Lynnette Tarkington is a real-life final girl who survived a massacre twenty-two years ago, and it has defined every day of her life since. And she’s not alone. For more than a decade she’s been meeting with five other actual final girls and their therapist in a support group for those who survived the unthinkable, putting their lives back together, piece by piece. That is until one of the women misses a meeting and Lynnette’s worst fears are realized–someone knows about the group and is determined to take their lives apart again, piece by piece.

But the thing about these final girls is that they have each other now, and no matter how bad the odds, how dark the night, how sharp the knife, they will never, ever give up.

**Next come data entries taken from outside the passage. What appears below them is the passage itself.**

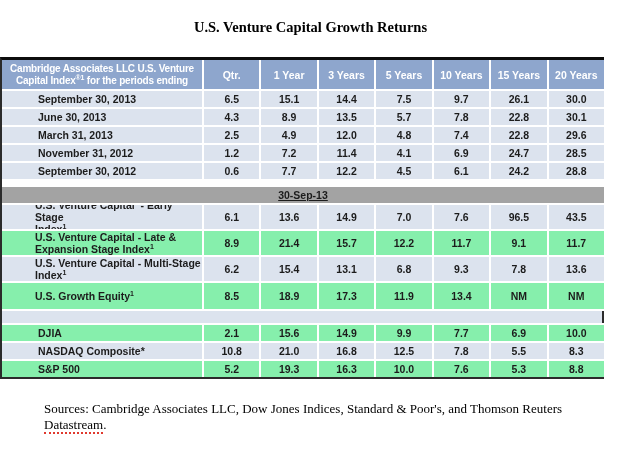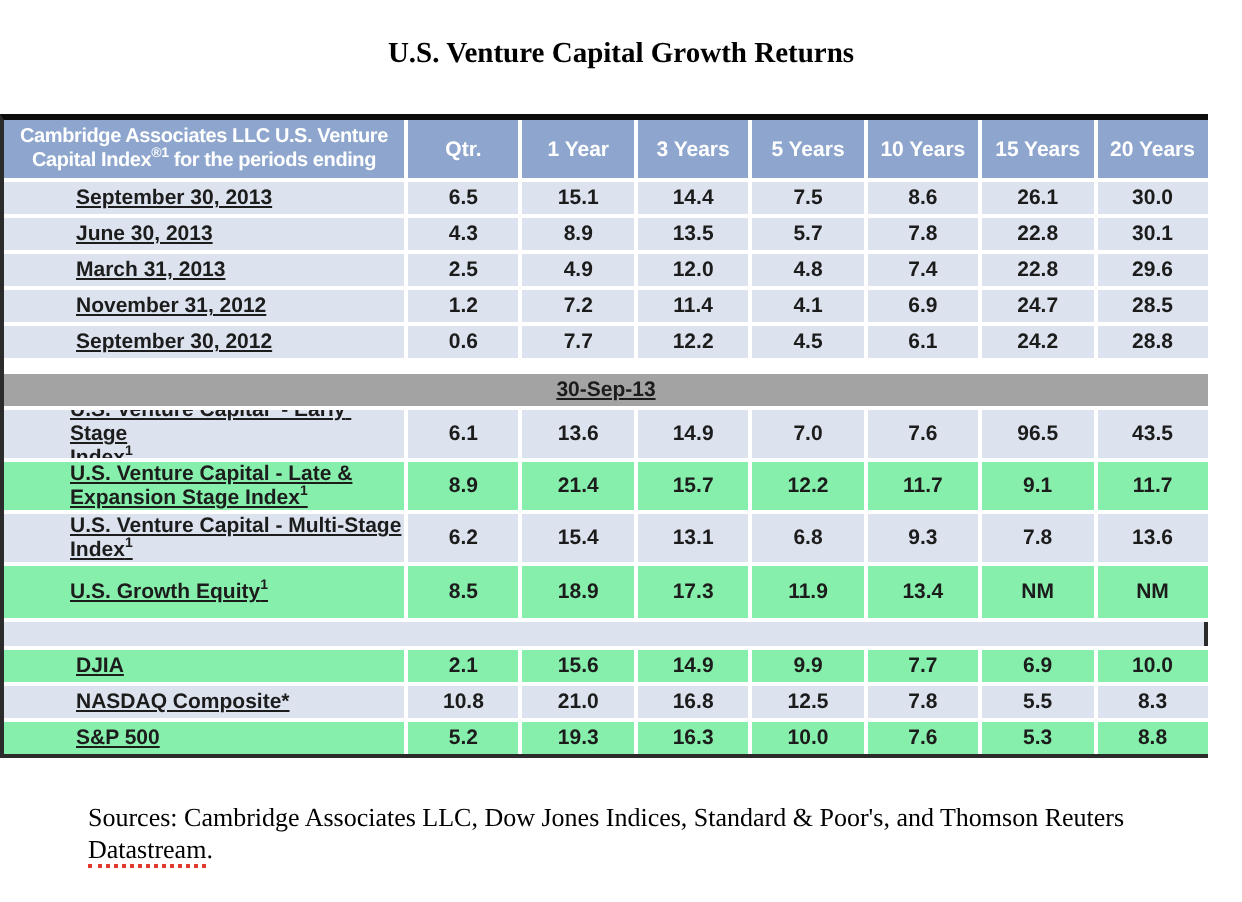--- a/index.html
+++ b/index.html
@@ -34,7 +34,7 @@
   .cell{overflow:hidden;}
   .num{justify-content:center;font-weight:bold;font-size:10.5px;color:#1c1c1c;}
   .label-cell{font-weight:bold;font-size:10.5px;color:#1c1c1c;line-height:12px;
-    padding-left:36px;white-space:pre-wrap;text-decoration:underline;}
+    padding-left:36px;white-space:pre-wrap;}
   .label-index{padding-left:33px;}
   .shaded .cell{background:var(--shade);}
   .plain .cell{background:#86efac;}

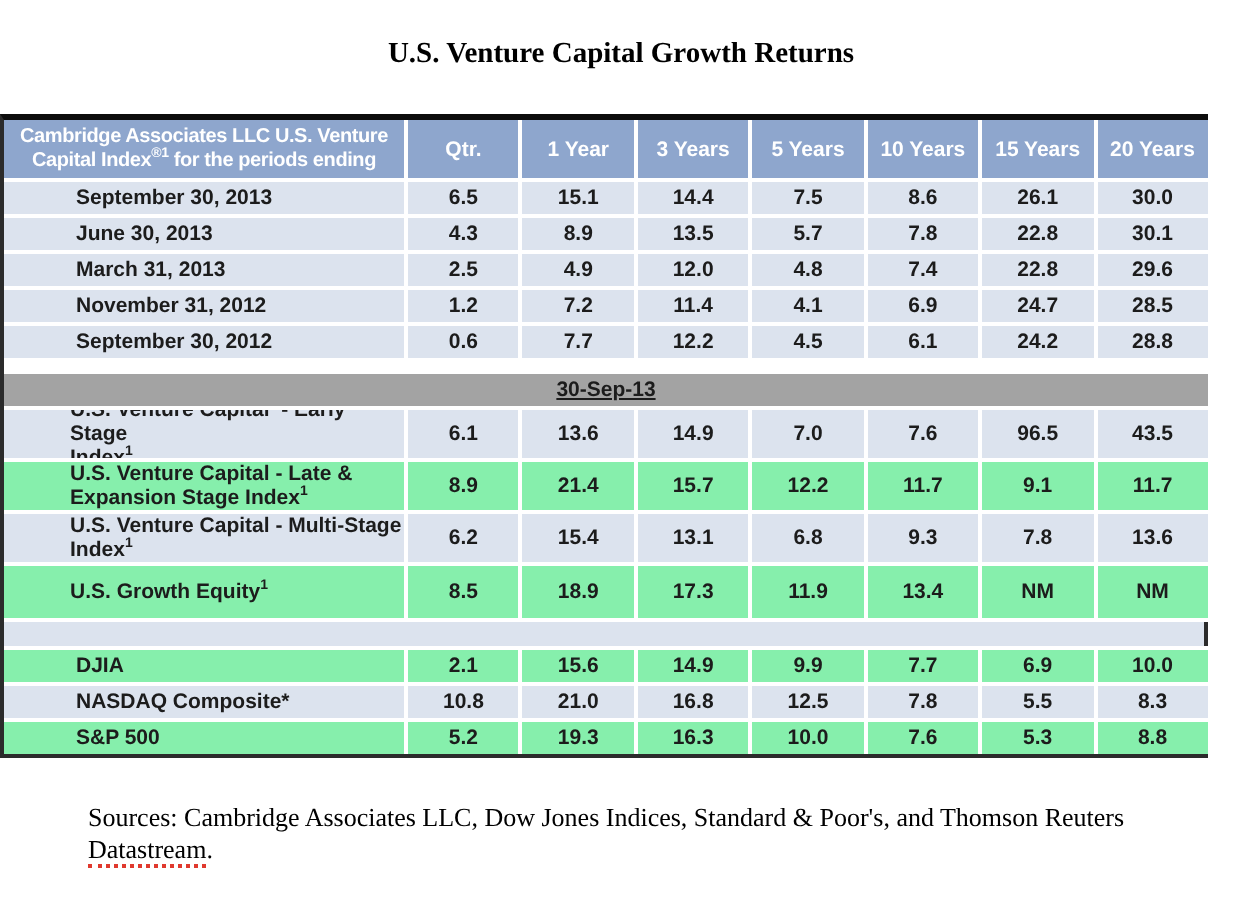--- a/index.html
+++ b/index.html
@@ -82,7 +82,7 @@
           <div class="cell num">15.1</div>
           <div class="cell num">14.4</div>
           <div class="cell num">7.5</div>
-          <div class="cell num">8.6</div>
+          <div class="cell num">9.7</div>
           <div class="cell num">26.1</div>
           <div class="cell num">30.0</div>
         </div><div class="row body-row shaded">

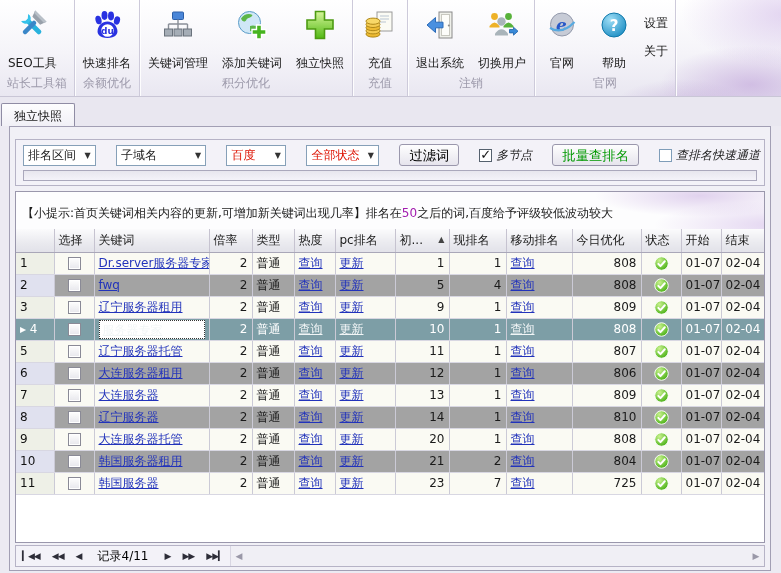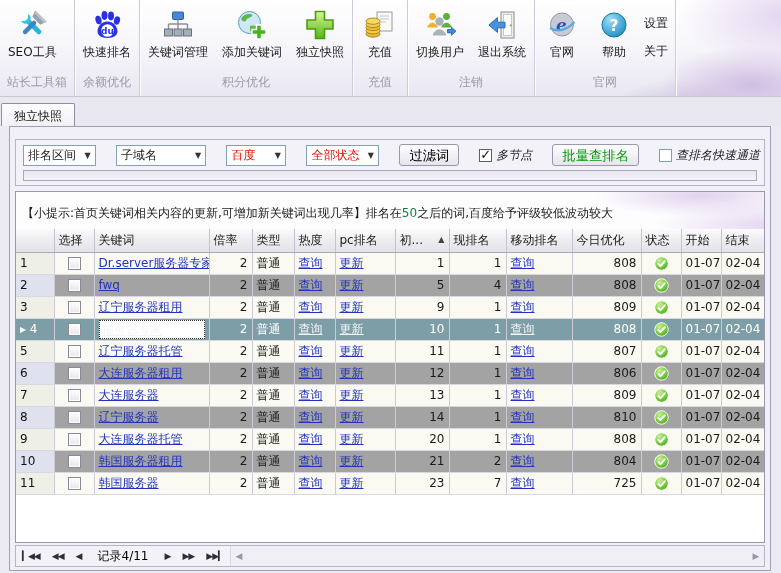--- a/index.html
+++ b/index.html
@@ -20,7 +20,7 @@
   .rgroup { display:flex; flex-direction:column; border-right:1px solid #cdcada;
     box-shadow:1px 0 0 rgba(255,255,255,.9); padding:1px 1px 0; }
   .rbtns { flex:1; display:flex; align-items:flex-start; }
-  .rbtn { display:flex; flex-direction:column; align-items:center; gap:3px;
+  .rbtn { display:flex; flex-direction:column; align-items:center; gap:14px;
     padding:8px 7px 2px; min-width:52px; cursor:default; border-radius:3px; }
   .ricon { width:32px; height:32px; display:flex; align-items:center; justify-content:center; }
   .rlabel { white-space:nowrap; color:#1a1a1a; }

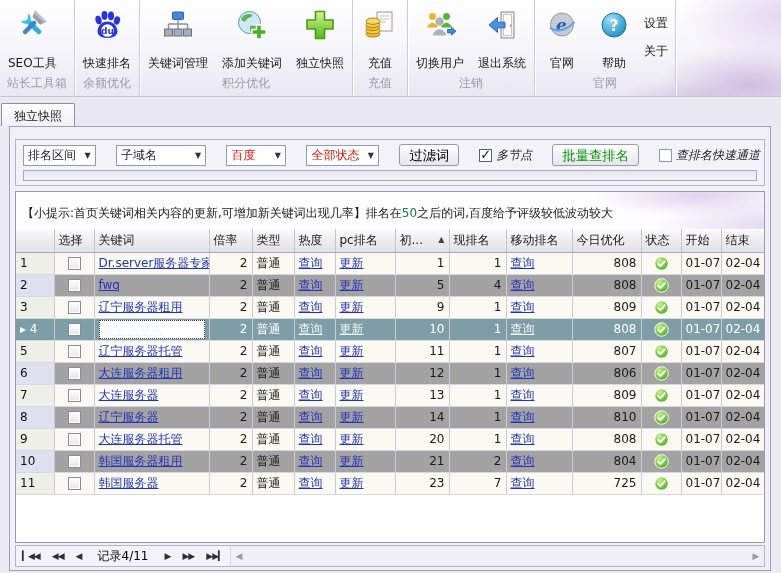--- a/index.html
+++ b/index.html
@@ -221,6 +221,17 @@
           <div class="rbtn">
             <span class="ricon">
               <svg viewBox="0 0 32 32" width="32" height="32">
+                <rect x="15" y="3" width="13" height="26" fill="#eff0ea" stroke="#8a8a8a"></rect>
+                <rect x="17.5" y="5.5" width="8" height="21" fill="#fdfdfa" stroke="#c8c8c0"></rect>
+                <circle cx="24.8" cy="16.5" r="1" fill="#8a8a8a"></circle>
+                <path d="M3 16l8.5-7.5v4.7h7.5v5.6h-7.5v4.7z" fill="#4a90e0" stroke="#2a6ab8"></path>
+              </svg>
+            </span>
+            <span class="rlabel">退出系统</span>
+          </div>
+          <div class="rbtn">
+            <span class="ricon">
+              <svg viewBox="0 0 32 32" width="32" height="32">
                 <g>
                   <circle cx="8.5" cy="7.5" r="3.4" fill="#eeb227"></circle>
                   <path d="M3.5 17q5-7 10 0v1.5h-10z" fill="#eeb227"></path>
@@ -237,17 +248,6 @@
               </svg>
             </span>
             <span class="rlabel">切换用户</span>
-          </div>
-          <div class="rbtn">
-            <span class="ricon">
-              <svg viewBox="0 0 32 32" width="32" height="32">
-                <rect x="15" y="3" width="13" height="26" fill="#eff0ea" stroke="#8a8a8a"></rect>
-                <rect x="17.5" y="5.5" width="8" height="21" fill="#fdfdfa" stroke="#c8c8c0"></rect>
-                <circle cx="24.8" cy="16.5" r="1" fill="#8a8a8a"></circle>
-                <path d="M3 16l8.5-7.5v4.7h7.5v5.6h-7.5v4.7z" fill="#4a90e0" stroke="#2a6ab8"></path>
-              </svg>
-            </span>
-            <span class="rlabel">退出系统</span>
           </div>
         </div>
         <div class="glabel">注销</div>

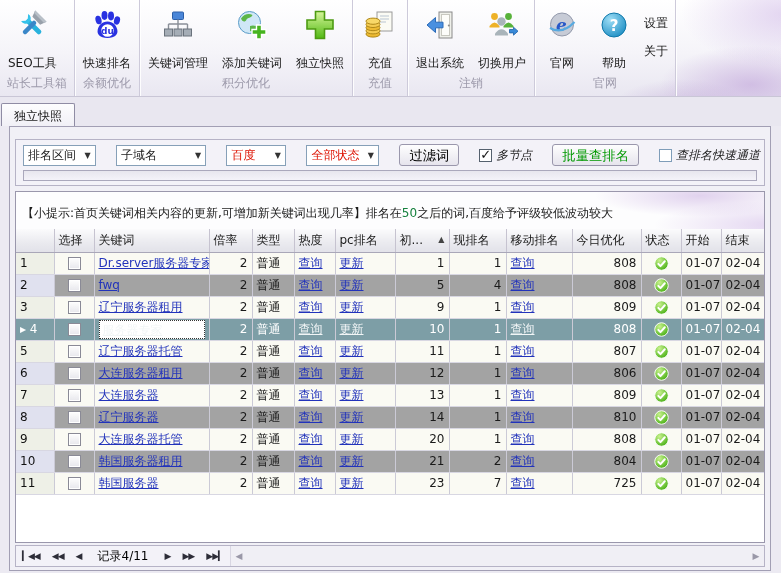--- a/index.html
+++ b/index.html
@@ -64,7 +64,7 @@
     background:
       radial-gradient(ellipse 150px 30px at 80% 10%, rgba(190,158,218,.45), transparent 70%),
       radial-gradient(ellipse 180px 35px at 105% 90%, rgba(200,172,226,.5), transparent 70%); }
-  .notice .hl { color:#15803d; }
+  .notice .hl { color:#a21caf; }
 
   table.grid { border-collapse:collapse; table-layout:fixed; width:751px; position:relative; z-index:1; }
   .grid th { height:23px; font-weight:normal; text-align:left; padding:0 4px;

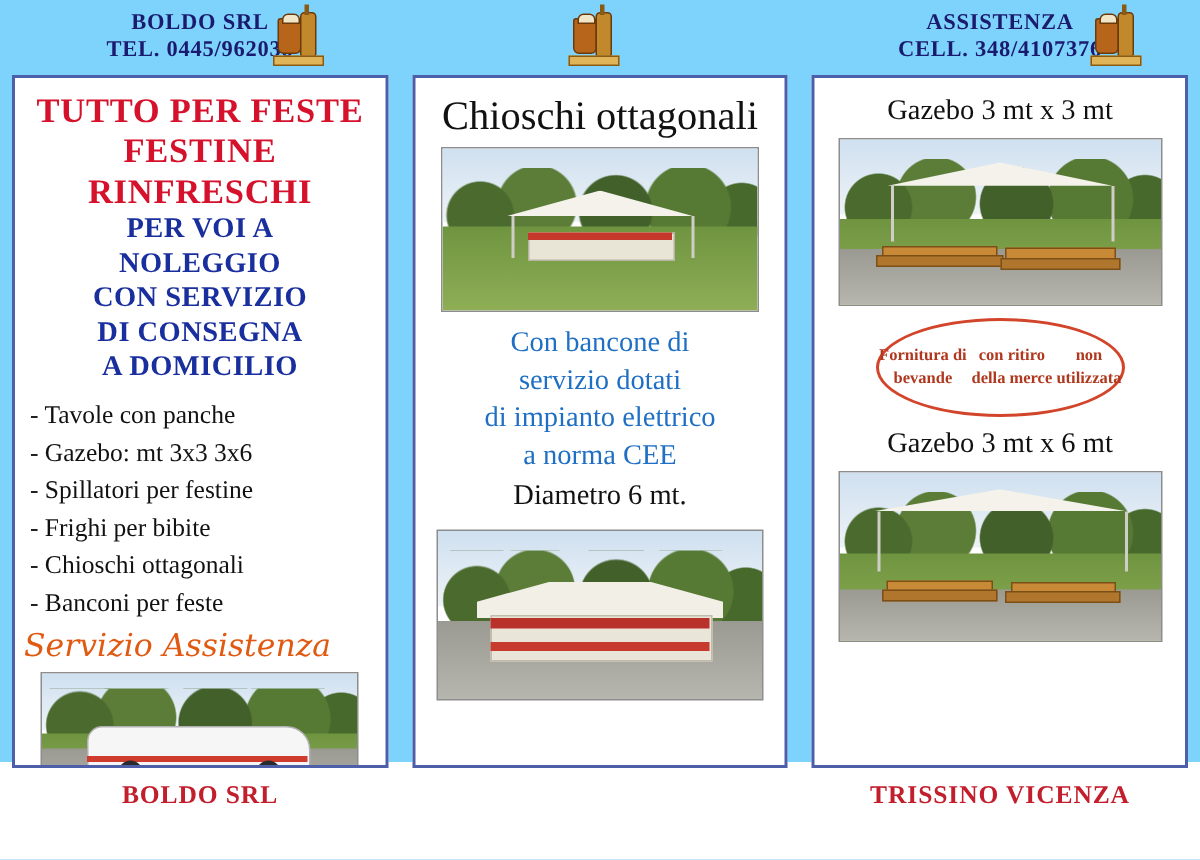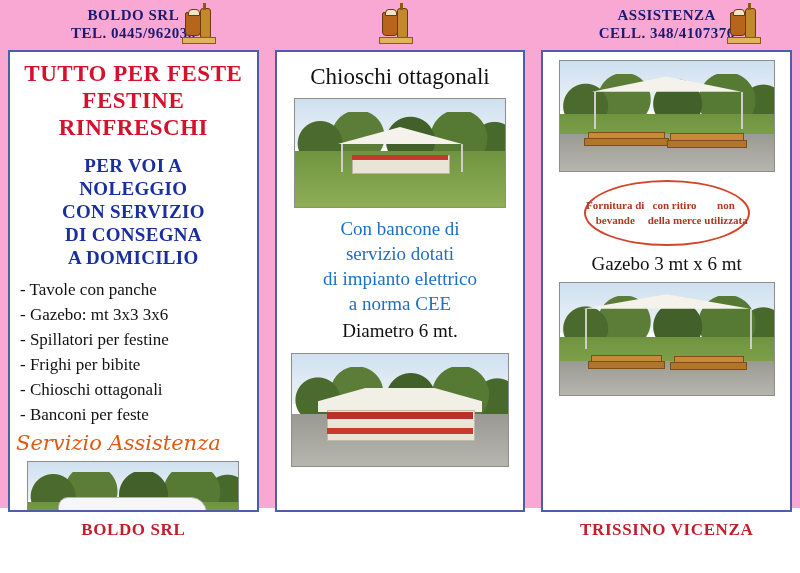--- a/index.html
+++ b/index.html
@@ -17,7 +17,7 @@
     position: relative;
     width: 800px;
     height: 508px;
-    background: #f9a8d4;
+    background: #7dd3fc;
   }
   .columns {
     display: flex;

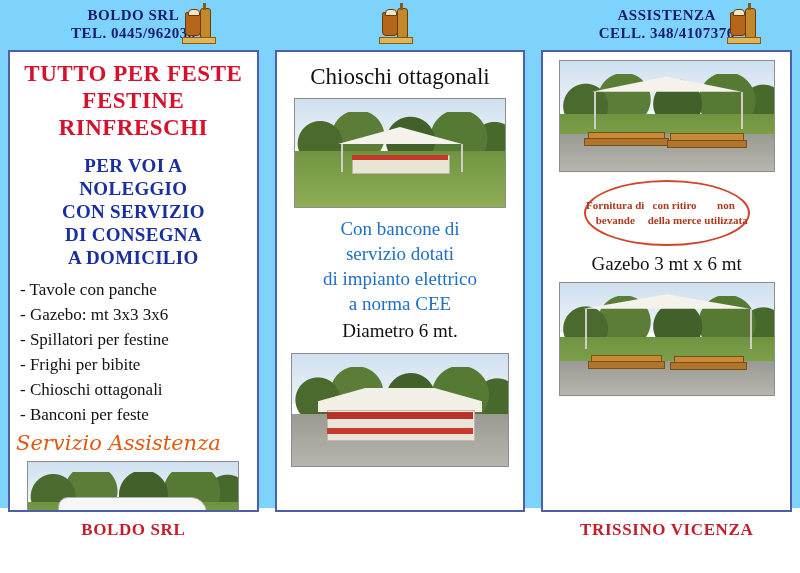--- a/index.html
+++ b/index.html
@@ -299,7 +299,7 @@
   .mid-title {
     text-align: center;
     color: #111111;
-    font-size: 23px;
+    font-size: 27px;
     line-height: 26px;
     margin: 4px 0 8px 0;
   }

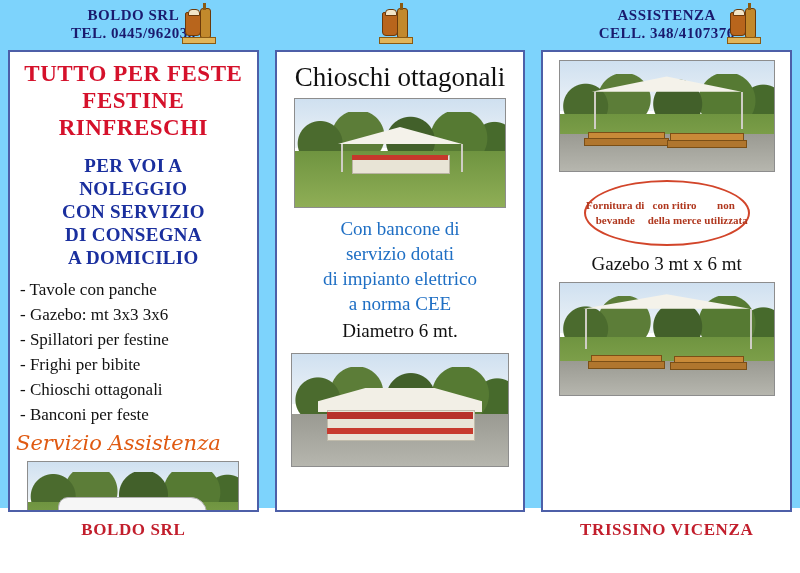--- a/index.html
+++ b/index.html
@@ -461,6 +461,7 @@
       </div>
 
       <div class="panel">
+        <div class="right-title">Gazebo 3 mt x 3 mt</div>
 
         <div class="photo" style="width:214px;height:110px;">
           <div class="sky"></div>

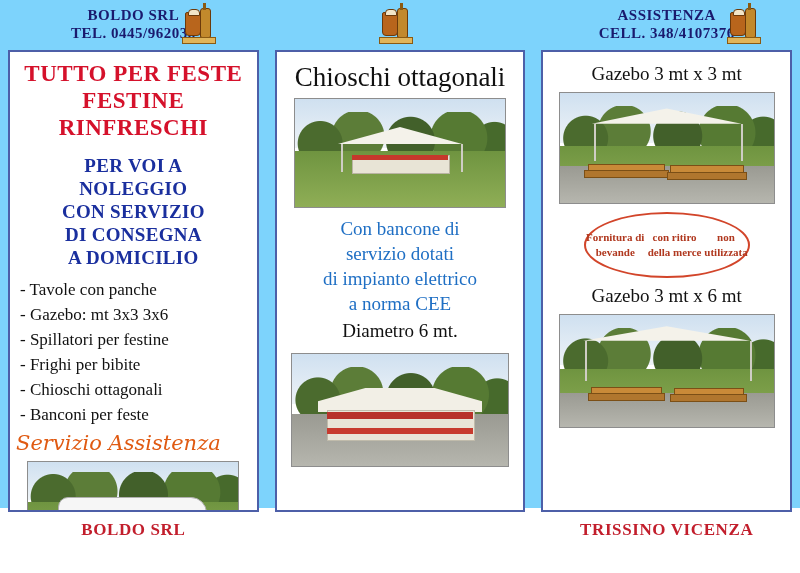--- a/index.html
+++ b/index.html
@@ -126,7 +126,7 @@
     font-weight: bold;
     font-size: 19px;
     line-height: 23px;
-    margin-top: 13px;
+    margin-top: 0;
     letter-spacing: 0.3px;
   }
   .bullets {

36 thoughts on “WWW Wednesday: What Am I Reading? #amreading

    1. You might have read the same one I did. I read the first in the series, but didn’t continue with the second. The first half compared to the second felt like two different books. I’m hoping this book isn’t the same.


  1. I love your WWW Wednesday posts, Teri. I’m intrigued by book-1. Ever since I read Shogun as a teenager, I’ve been fascinated by stories that put me in mind of Japan, and this one makes me imagine that kind of “look.”
    Book-2, “I’m still processing.” could be a good or bad thing. But it’s cool that the book left you thinking.
    Book-3, I like the concept a lot. Although it would probably be too violent for me, it sure sounds exciting.
    Thanks for sharing your thoughts. I hope you’re having a great week. Hugs on the wing!

    Liked by 1 person

    1. That second one had positives and negatives, but I doubt I’ll continue with the sequel. If you enjoy books that put you in mind of Japan, you’d probably like Six Crimson Cranes. It reads like an extended fairy tale so far. Hugs, Teagan!

      Liked by 1 person

    1. Sorry I’m so late getting here, Mark – you got buried in my email. Final Girl was a fantastic nostalgic read if you’re a fan of slasher movies. Transported me back to the 80s and early 90s, lol!